**Task item:** Could you output every record again, exactly as given?

####################

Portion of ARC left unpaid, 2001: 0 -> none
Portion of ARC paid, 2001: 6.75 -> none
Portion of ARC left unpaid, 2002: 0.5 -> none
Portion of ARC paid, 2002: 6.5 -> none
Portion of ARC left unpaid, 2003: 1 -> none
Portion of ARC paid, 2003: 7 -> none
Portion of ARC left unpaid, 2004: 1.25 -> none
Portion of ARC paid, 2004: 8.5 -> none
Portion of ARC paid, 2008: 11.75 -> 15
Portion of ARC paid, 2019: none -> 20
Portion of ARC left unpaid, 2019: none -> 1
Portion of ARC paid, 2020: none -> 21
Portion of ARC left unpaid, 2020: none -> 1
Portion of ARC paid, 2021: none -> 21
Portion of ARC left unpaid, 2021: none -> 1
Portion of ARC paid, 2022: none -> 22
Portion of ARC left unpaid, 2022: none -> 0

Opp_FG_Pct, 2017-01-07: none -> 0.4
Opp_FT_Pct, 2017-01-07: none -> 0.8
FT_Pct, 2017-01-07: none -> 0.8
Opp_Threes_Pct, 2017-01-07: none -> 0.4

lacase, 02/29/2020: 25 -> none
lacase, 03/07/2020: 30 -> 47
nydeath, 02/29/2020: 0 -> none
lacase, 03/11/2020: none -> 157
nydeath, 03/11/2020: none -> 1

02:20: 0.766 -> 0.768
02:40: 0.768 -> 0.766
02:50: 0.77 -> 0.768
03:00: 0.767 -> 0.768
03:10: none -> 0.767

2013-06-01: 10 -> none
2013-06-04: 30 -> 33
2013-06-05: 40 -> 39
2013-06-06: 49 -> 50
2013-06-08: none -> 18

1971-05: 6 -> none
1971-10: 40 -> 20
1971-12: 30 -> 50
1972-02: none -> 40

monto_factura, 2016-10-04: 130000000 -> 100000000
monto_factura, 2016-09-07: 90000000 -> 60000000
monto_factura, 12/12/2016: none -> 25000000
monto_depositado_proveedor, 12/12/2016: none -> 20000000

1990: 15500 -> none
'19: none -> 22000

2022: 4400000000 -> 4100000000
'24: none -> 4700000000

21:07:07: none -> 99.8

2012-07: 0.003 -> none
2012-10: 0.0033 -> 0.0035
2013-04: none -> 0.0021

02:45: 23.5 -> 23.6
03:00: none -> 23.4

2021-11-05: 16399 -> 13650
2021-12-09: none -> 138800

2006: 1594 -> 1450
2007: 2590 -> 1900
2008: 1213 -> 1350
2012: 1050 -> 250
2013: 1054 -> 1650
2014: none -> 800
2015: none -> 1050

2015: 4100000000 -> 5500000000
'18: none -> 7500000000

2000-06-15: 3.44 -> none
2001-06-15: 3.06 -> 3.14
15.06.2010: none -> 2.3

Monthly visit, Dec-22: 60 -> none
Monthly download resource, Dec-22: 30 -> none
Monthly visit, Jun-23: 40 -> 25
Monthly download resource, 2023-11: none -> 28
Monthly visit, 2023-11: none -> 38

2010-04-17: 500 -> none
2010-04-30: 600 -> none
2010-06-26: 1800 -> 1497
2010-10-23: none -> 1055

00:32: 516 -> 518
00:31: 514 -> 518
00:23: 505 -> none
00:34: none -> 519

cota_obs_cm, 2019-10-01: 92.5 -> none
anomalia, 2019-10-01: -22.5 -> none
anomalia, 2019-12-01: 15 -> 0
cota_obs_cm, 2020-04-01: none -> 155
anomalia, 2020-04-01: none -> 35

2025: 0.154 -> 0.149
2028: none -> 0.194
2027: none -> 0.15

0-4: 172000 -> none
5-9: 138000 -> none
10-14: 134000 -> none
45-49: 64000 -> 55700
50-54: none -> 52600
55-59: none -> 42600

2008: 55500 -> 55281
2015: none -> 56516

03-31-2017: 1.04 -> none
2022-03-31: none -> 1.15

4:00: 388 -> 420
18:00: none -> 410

####################

**The answer:**
Portion of ARC left unpaid, 2001: 0 -> none
Portion of ARC paid, 2001: 6.75 -> none
Portion of ARC left unpaid, 2002: 0.5 -> none
Portion of ARC paid, 2002: 6.5 -> none
Portion of ARC left unpaid, 2003: 1 -> none
Portion of ARC paid, 2003: 7 -> none
Portion of ARC left unpaid, 2004: 1.25 -> none
Portion of ARC paid, 2004: 8.5 -> none
Portion of ARC paid, 2008: 11.75 -> 15
Portion of ARC paid, 2019: none -> 20
Portion of ARC left unpaid, 2019: none -> 1
Portion of ARC paid, 2020: none -> 21
Portion of ARC left unpaid, 2020: none -> 1
Portion of ARC paid, 2021: none -> 21
Portion of ARC left unpaid, 2021: none -> 1
Portion of ARC paid, 2022: none -> 22
Portion of ARC left unpaid, 2022: none -> 0

Opp_FG_Pct, 2017-01-07: none -> 0.4
Opp_FT_Pct, 2017-01-07: none -> 0.8
FT_Pct, 2017-01-07: none -> 0.8
Opp_Threes_Pct, 2017-01-07: none -> 0.4

lacase, 02/29/2020: 25 -> none
lacase, 03/07/2020: 30 -> 47
nydeath, 02/29/2020: 0 -> none
lacase, 03/11/2020: none -> 157
nydeath, 03/11/2020: none -> 1

02:20: 0.766 -> 0.768
02:40: 0.768 -> 0.766
02:50: 0.77 -> 0.768
03:00: 0.767 -> 0.768
03:10: none -> 0.767

2013-06-01: 10 -> none
2013-06-04: 30 -> 33
2013-06-05: 40 -> 39
2013-06-06: 49 -> 50
2013-06-08: none -> 18

1971-05: 6 -> none
1971-10: 40 -> 20
1971-12: 30 -> 50
1972-02: none -> 40

monto_factura, 2016-10-04: 130000000 -> 100000000
monto_factura, 2016-09-07: 90000000 -> 60000000
monto_factura, 12/12/2016: none -> 25000000
monto_depositado_proveedor, 12/12/2016: none -> 20000000

1990: 15500 -> none
'19: none -> 22000

2022: 4400000000 -> 4100000000
'24: none -> 4700000000

21:07:07: none -> 99.8

2012-07: 0.003 -> none
2012-10: 0.0033 -> 0.0035
2013-04: none -> 0.0021

02:45: 23.5 -> 23.6
03:00: none -> 23.4

2021-11-05: 16399 -> 13650
2021-12-09: none -> 138800

2006: 1594 -> 1450
2007: 2590 -> 1900
2008: 1213 -> 1350
2012: 1050 -> 250
2013: 1054 -> 1650
2014: none -> 800
2015: none -> 1050

2015: 4100000000 -> 5500000000
'18: none -> 7500000000

2000-06-15: 3.44 -> none
2001-06-15: 3.06 -> 3.14
15.06.2010: none -> 2.3

Monthly visit, Dec-22: 60 -> none
Monthly download resource, Dec-22: 30 -> none
Monthly visit, Jun-23: 40 -> 25
Monthly download resource, 2023-11: none -> 28
Monthly visit, 2023-11: none -> 38

2010-04-17: 500 -> none
2010-04-30: 600 -> none
2010-06-26: 1800 -> 1497
2010-10-23: none -> 1055

00:32: 516 -> 518
00:31: 514 -> 518
00:23: 505 -> none
00:34: none -> 519

cota_obs_cm, 2019-10-01: 92.5 -> none
anomalia, 2019-10-01: -22.5 -> none
anomalia, 2019-12-01: 15 -> 0
cota_obs_cm, 2020-04-01: none -> 155
anomalia, 2020-04-01: none -> 35

2025: 0.154 -> 0.149
2028: none -> 0.194
2027: none -> 0.15

0-4: 172000 -> none
5-9: 138000 -> none
10-14: 134000 -> none
45-49: 64000 -> 55700
50-54: none -> 52600
55-59: none -> 42600

2008: 55500 -> 55281
2015: none -> 56516

03-31-2017: 1.04 -> none
2022-03-31: none -> 1.15

4:00: 388 -> 420
18:00: none -> 410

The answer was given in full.